- [Exercise goal]: Would you transcribe the listing that follows word for word, skipping pictures?

>>>>

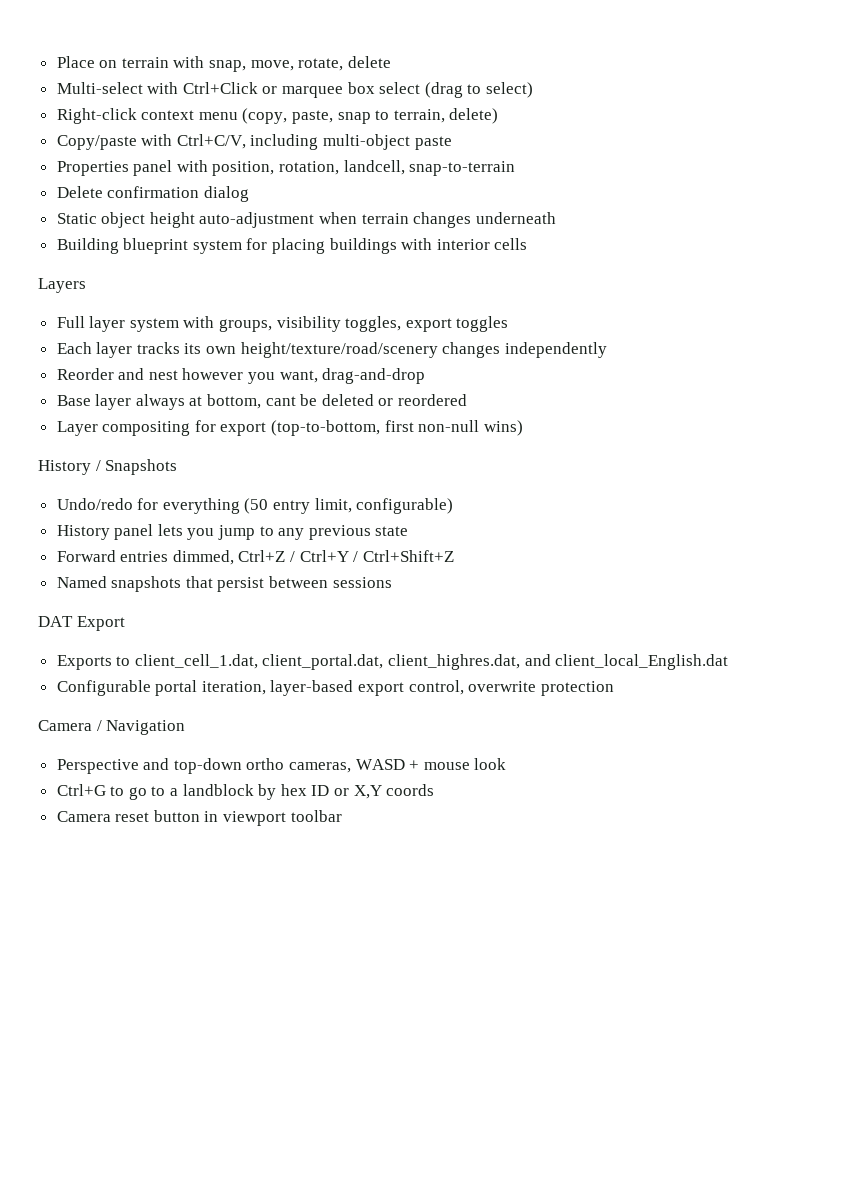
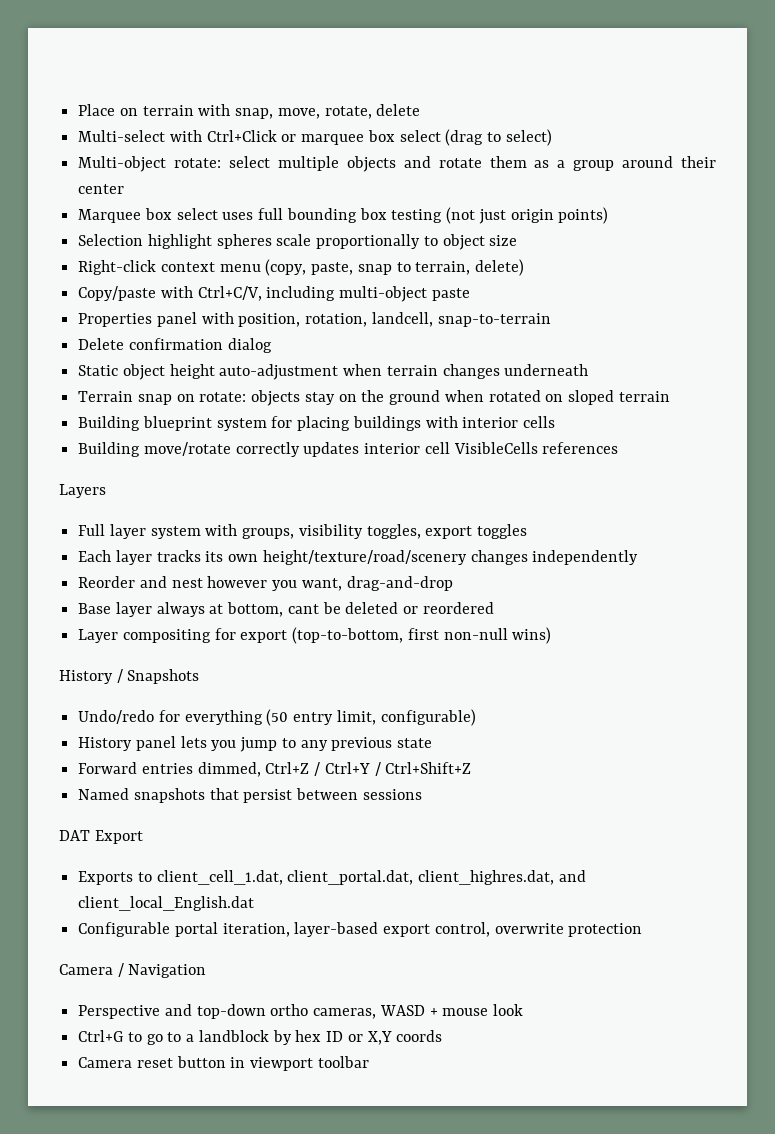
+ Multi-object rotate: select multiple objects and rotate them as a group around their center
+ Marquee box select uses full bounding box testing (not just origin points)
+ Selection highlight spheres scale proportionally to object size
+ Terrain snap on rotate: objects stay on the ground when rotated on sloped terrain
+ Building move/rotate correctly updates interior cell VisibleCells references

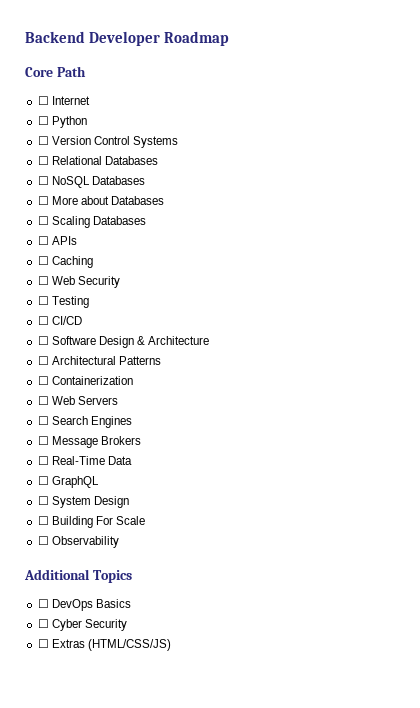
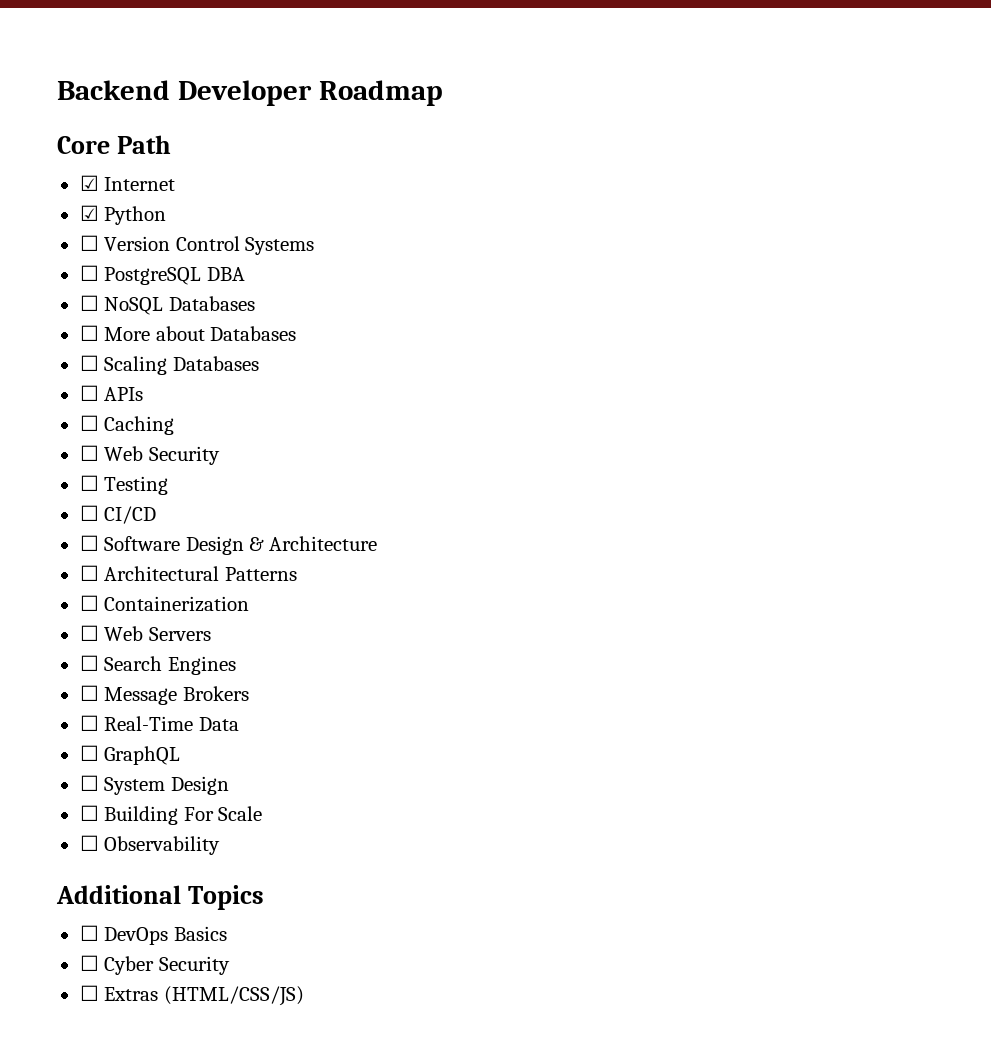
- ☐ Internet
+ ☑ Internet
- ☐ Python
+ ☑ Python
- ☐ Relational Databases
+ ☐ PostgreSQL DBA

<<<<

- [Completed task]:
+ Multi-object rotate: select multiple objects and rotate them as a group around their center
+ Marquee box select uses full bounding box testing (not just origin points)
+ Selection highlight spheres scale proportionally to object size
+ Terrain snap on rotate: objects stay on the ground when rotated on sloped terrain
+ Building move/rotate correctly updates interior cell VisibleCells references

- ☐ Internet
+ ☑ Internet
- ☐ Python
+ ☑ Python
- ☐ Relational Databases
+ ☐ PostgreSQL DBA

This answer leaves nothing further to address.